# trapping croaker



## Fisherdad1 (Oct 4, 2007)

Hey guys,
Have any of you had any luck trapping croaker with a pinfish trap? I would assume it would be best to bait it with squid (maybe in a mesh bag) and put it where you know the croaker are. I have never accidentaly caught a croaker in my trap, but I have also never targeted them. I was wondering if anyone does target them and if you have any suggestions.
Thanks,
Fisherdad1


----------



## 24ft fishmaster (Apr 26, 2012)

Never tried with a trap .but I go up to bridge pilings with a small hook with squid or piece of shrimp catch all that I want great bottom fishing bait !


----------



## Flatspro (Oct 3, 2007)

If you plan on putting a croaker trap where croaker are don't be suprised when said trap is gone!
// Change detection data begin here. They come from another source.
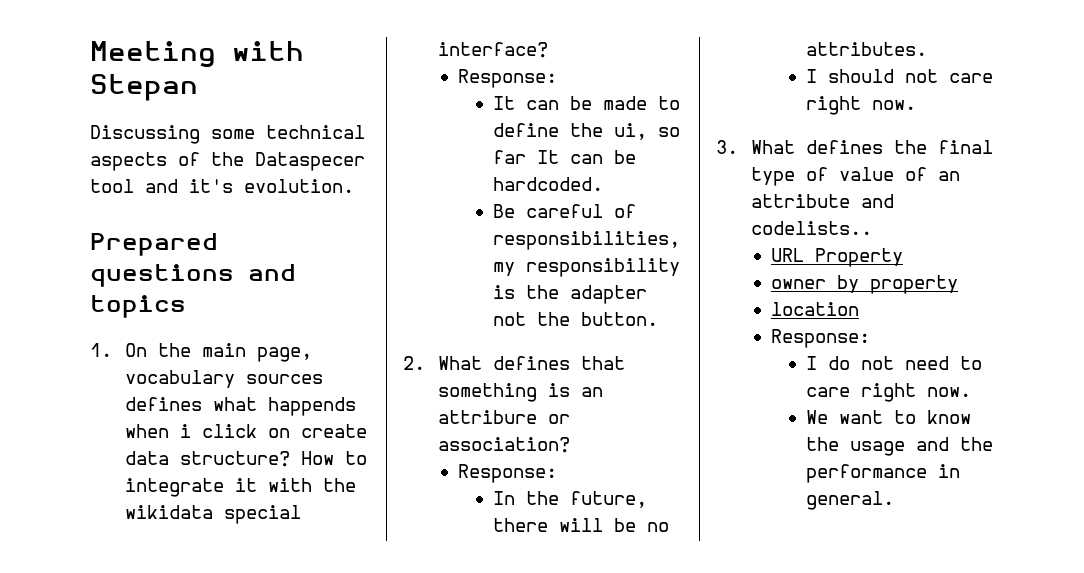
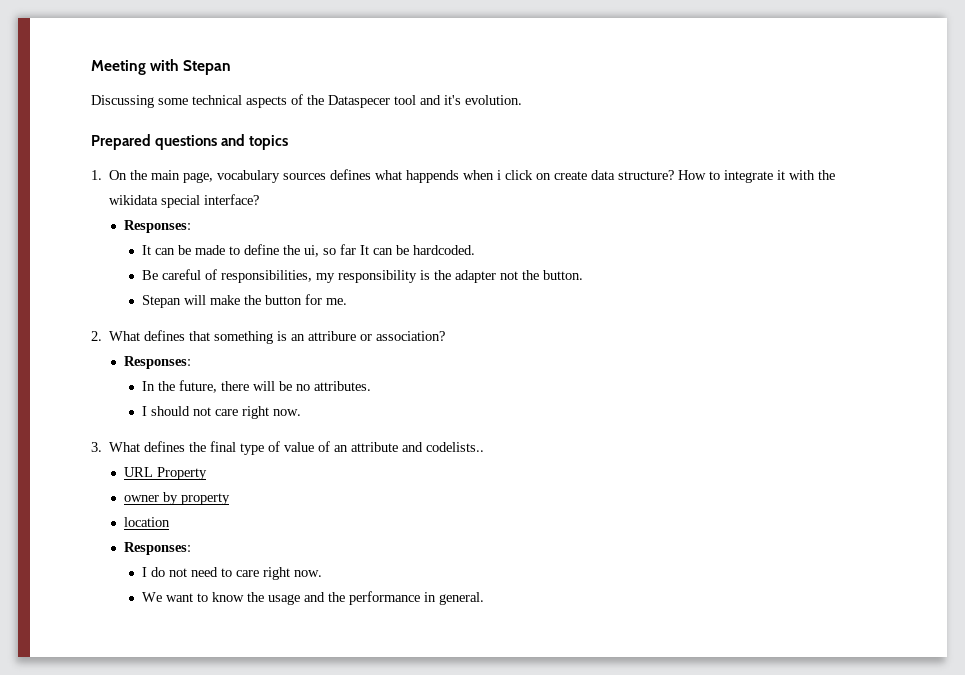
  How to integrate it with the wikidata special interface?
- Response:
+ Responses:
+ Stepan will make the button for me.
  2. What defines that something is an attribure or association?
- Response:
+ Responses:
  location
- Response:
+ Responses:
Just sayin had it happen!


----------



## catdad100 (Nov 17, 2009)

*trapping bait*

never got croakers in great numbers but have mopped up on pigfish using blue crab scraps and shovel nose lobster heads so maybe the bait would make a difference.


----------



## Tyler Massey (Oct 2, 2007)

It's impossible to consistently catch croaker in a trap!! Lol and if you do find a way to catch them in a trap let me know!!
We hook and line catch all of ours using small circle hooks and squid. We probably catch a few thousand a year and a trap method would be nice!!


----------